======== Source records
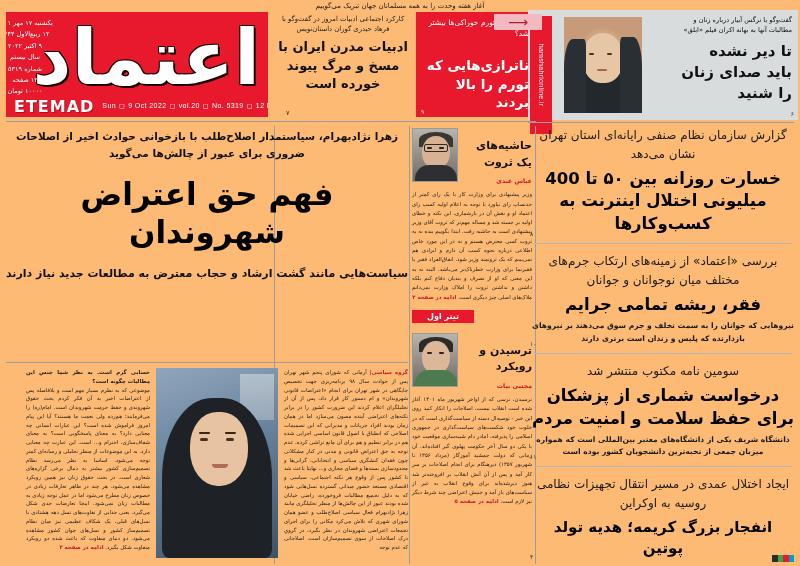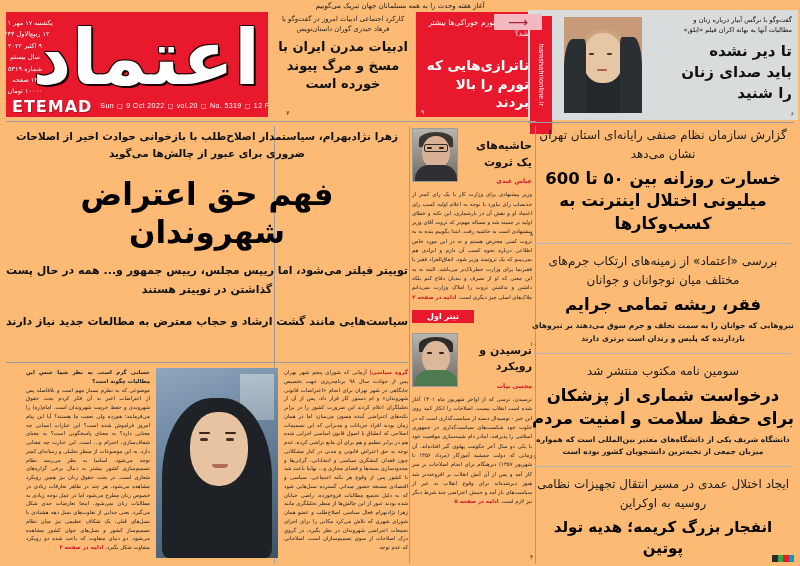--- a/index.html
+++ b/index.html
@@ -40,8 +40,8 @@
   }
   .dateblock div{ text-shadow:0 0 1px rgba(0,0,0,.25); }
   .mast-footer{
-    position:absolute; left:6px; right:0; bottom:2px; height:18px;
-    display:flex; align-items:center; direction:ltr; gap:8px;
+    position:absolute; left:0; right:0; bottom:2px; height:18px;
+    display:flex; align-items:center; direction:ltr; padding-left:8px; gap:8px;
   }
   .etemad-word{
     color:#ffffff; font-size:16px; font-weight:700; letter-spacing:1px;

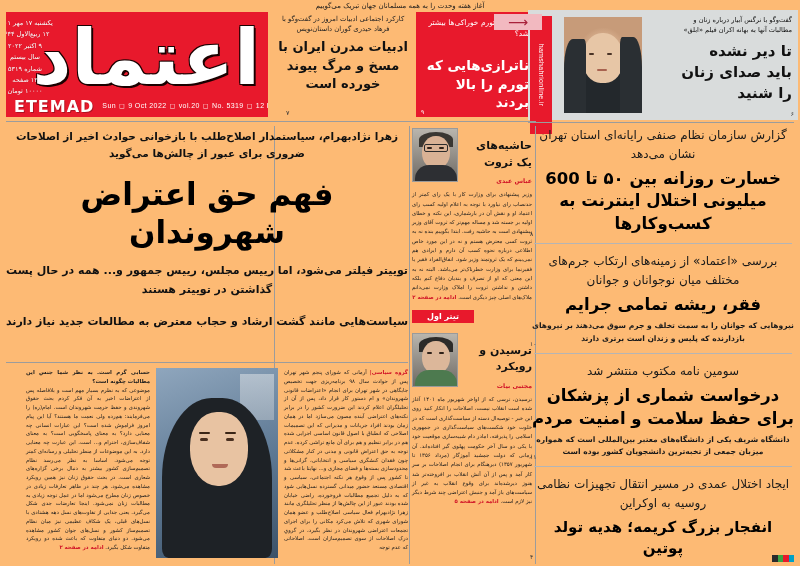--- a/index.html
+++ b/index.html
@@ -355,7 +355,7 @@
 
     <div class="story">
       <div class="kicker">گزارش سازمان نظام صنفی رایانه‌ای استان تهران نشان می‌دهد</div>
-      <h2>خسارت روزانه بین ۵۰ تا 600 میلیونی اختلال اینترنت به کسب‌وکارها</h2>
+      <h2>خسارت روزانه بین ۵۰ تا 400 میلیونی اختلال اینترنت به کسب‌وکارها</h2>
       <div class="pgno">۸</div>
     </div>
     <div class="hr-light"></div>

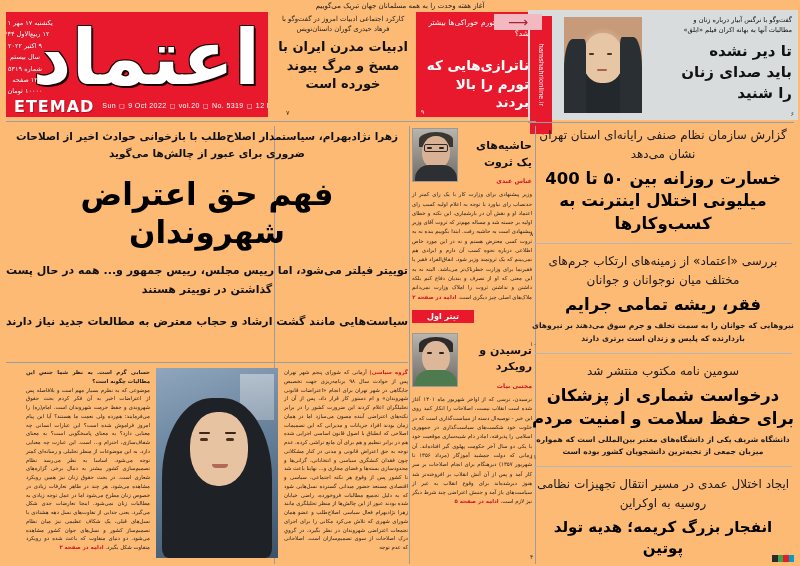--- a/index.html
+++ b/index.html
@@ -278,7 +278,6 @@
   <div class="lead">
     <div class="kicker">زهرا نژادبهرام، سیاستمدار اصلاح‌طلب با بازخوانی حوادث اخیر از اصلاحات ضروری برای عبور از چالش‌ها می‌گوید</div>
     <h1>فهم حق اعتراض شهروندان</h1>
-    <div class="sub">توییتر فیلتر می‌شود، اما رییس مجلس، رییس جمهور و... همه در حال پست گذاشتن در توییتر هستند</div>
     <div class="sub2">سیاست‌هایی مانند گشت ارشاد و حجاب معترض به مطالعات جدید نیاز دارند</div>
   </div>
================
◆ What to do: Exactly the lines from the line holding "<h1>فهم حق اعتراض شهروندان</h1>" through the close of the listing above make up the answer; include nothing else.

◆ Written response:
     <h1>فهم حق اعتراض شهروندان</h1>
-    <div class="sub">توییتر فیلتر می‌شود، اما رییس مجلس، رییس جمهور و... همه در حال پست گذاشتن در توییتر هستند</div>
     <div class="sub2">سیاست‌هایی مانند گشت ارشاد و حجاب معترض به مطالعات جدید نیاز دارند</div>
   </div>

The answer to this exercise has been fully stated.